━━━━━ The records ━━━━━

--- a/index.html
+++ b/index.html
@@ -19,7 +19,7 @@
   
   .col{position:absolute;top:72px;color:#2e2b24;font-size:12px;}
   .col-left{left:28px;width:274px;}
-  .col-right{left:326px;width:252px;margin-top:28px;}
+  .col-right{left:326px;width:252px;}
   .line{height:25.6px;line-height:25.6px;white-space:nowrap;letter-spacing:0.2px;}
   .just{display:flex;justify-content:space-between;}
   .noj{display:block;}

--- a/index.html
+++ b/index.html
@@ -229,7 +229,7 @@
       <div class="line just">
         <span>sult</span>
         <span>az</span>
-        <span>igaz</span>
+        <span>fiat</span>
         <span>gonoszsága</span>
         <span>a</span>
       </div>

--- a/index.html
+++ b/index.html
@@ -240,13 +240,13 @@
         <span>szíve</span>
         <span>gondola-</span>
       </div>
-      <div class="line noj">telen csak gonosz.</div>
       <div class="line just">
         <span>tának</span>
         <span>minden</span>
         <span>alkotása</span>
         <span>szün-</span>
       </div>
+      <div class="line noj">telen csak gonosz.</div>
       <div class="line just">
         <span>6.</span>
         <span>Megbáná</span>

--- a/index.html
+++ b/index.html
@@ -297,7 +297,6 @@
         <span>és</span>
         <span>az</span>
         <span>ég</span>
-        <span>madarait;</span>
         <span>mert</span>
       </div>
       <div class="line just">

━━━━━
━━━━━ The records ━━━━━

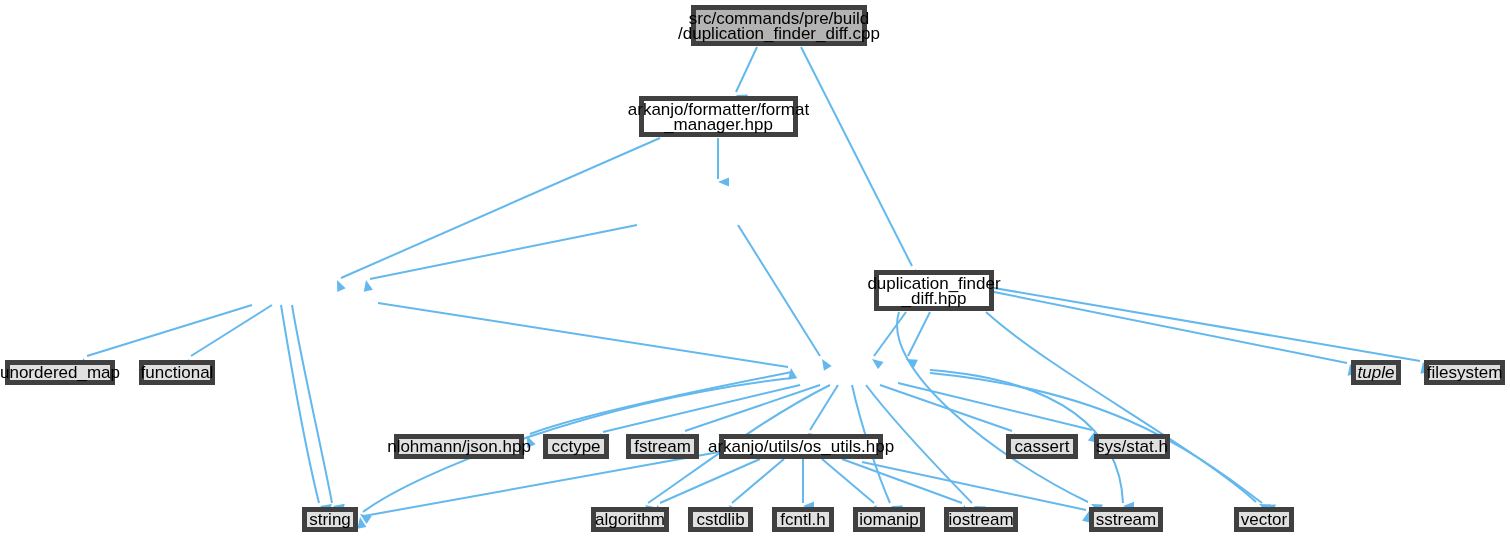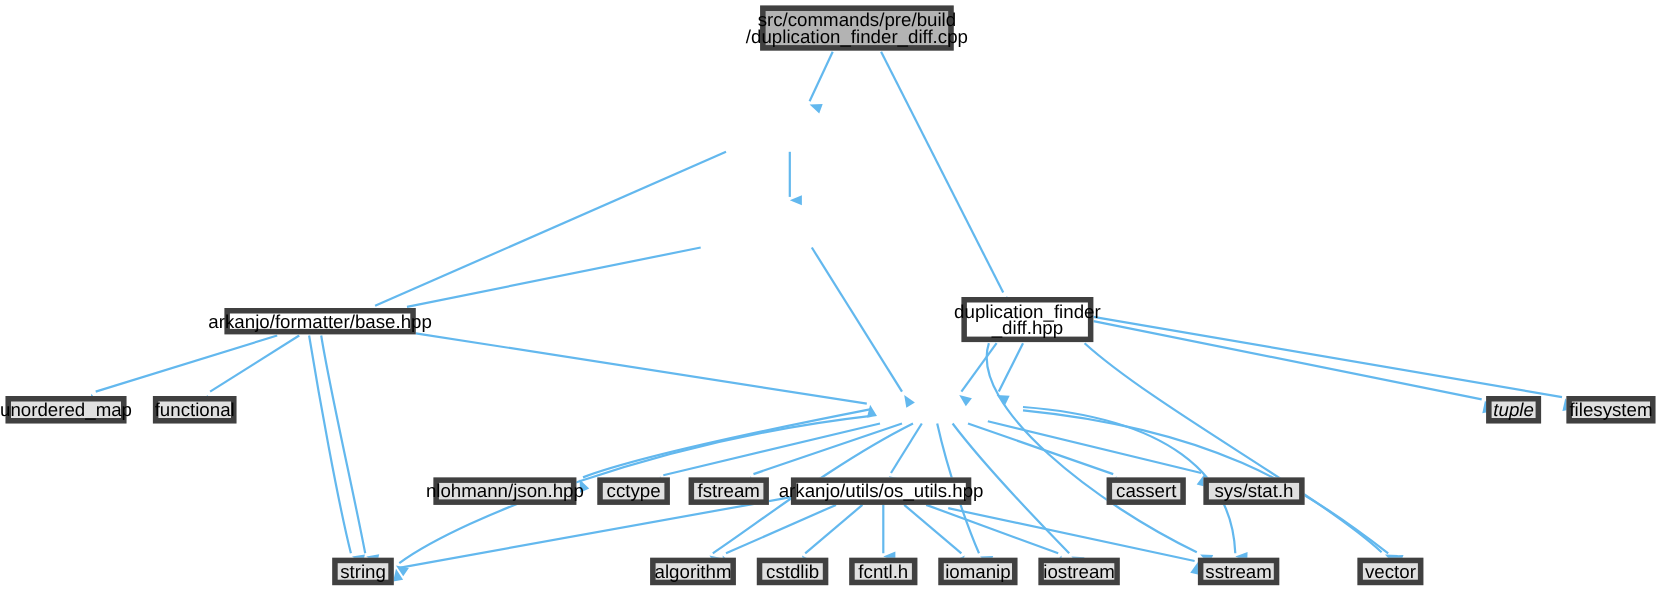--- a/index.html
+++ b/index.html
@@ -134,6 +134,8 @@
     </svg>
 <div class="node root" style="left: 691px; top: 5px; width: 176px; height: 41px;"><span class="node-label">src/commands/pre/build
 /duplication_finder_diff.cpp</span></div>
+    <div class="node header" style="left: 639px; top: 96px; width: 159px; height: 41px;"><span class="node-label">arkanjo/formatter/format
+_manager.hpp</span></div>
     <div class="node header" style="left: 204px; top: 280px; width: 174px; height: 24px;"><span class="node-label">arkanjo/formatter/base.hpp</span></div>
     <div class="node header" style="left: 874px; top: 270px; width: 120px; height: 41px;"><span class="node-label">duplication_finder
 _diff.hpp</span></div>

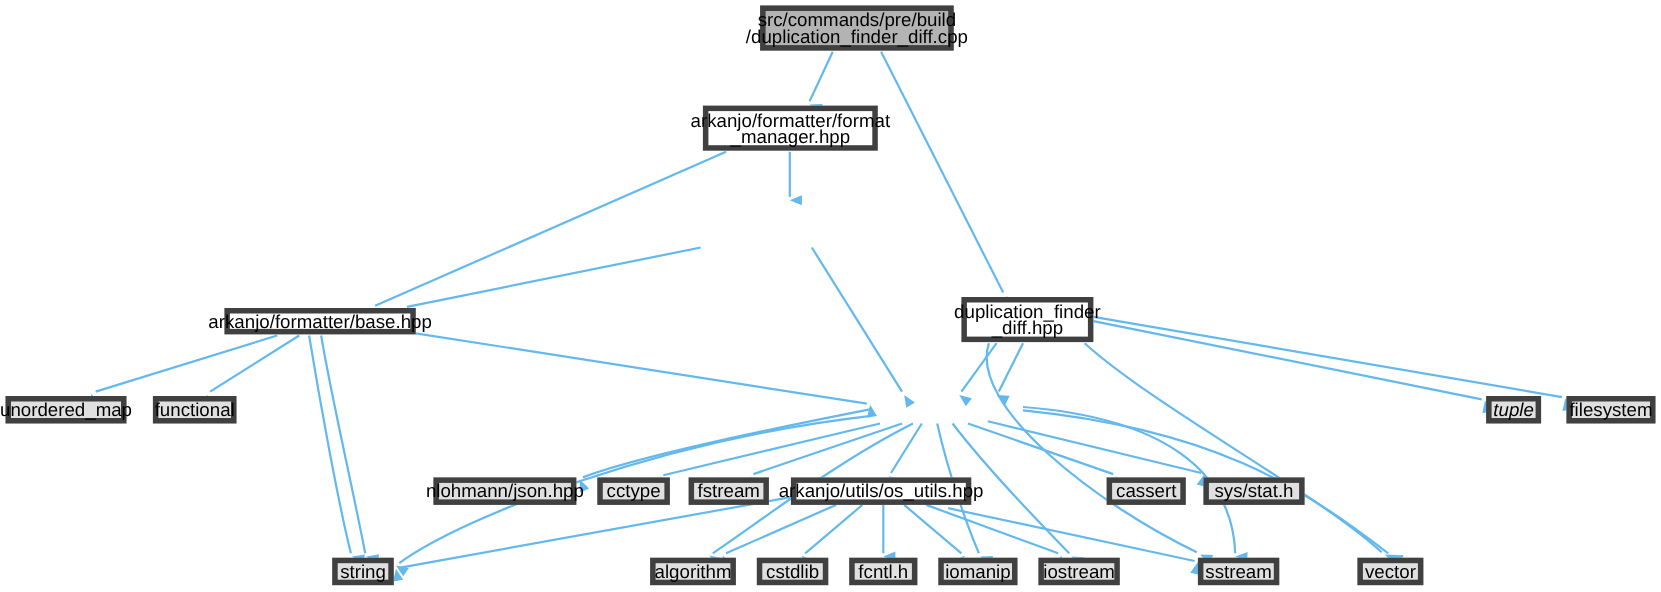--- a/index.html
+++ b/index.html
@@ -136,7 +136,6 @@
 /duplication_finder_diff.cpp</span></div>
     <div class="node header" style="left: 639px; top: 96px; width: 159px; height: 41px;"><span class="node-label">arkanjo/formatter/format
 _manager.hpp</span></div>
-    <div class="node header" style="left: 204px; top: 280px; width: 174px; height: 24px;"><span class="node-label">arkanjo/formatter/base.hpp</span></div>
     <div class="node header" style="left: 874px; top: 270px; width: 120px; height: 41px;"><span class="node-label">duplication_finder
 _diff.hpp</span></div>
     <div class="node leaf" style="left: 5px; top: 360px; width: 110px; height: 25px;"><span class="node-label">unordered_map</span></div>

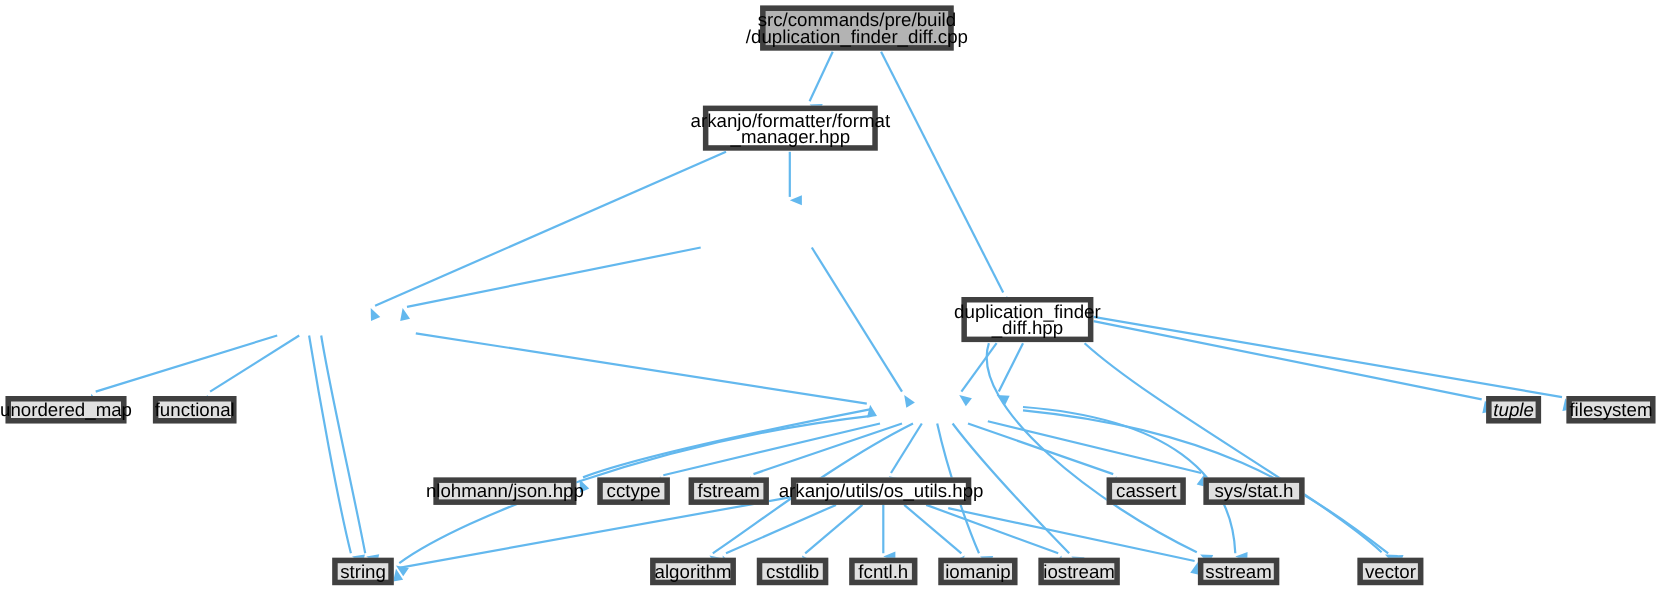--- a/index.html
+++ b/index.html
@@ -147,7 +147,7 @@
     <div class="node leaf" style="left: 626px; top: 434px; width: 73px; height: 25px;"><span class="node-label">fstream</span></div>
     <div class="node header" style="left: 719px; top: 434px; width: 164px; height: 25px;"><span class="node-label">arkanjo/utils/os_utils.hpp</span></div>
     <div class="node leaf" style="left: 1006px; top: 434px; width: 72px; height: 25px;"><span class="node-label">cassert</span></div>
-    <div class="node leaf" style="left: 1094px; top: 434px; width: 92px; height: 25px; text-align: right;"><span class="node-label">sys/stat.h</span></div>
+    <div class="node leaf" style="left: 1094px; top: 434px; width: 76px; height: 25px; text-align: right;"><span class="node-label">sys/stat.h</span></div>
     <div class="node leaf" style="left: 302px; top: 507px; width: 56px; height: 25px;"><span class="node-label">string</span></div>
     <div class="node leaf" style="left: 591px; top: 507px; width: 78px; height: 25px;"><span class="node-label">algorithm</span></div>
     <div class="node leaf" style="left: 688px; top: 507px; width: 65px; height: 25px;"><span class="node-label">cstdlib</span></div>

━━━━━

The problem: Where does the word "text" appear in the records? Copy every line that holds it.

Expected answer:
-    <div class="node leaf" style="left: 1094px; top: 434px; width: 92px; height: 25px; text-align: right;"><span class="node-label">sys/stat.h</span></div>
+    <div class="node leaf" style="left: 1094px; top: 434px; width: 76px; height: 25px; text-align: right;"><span class="node-label">sys/stat.h</span></div>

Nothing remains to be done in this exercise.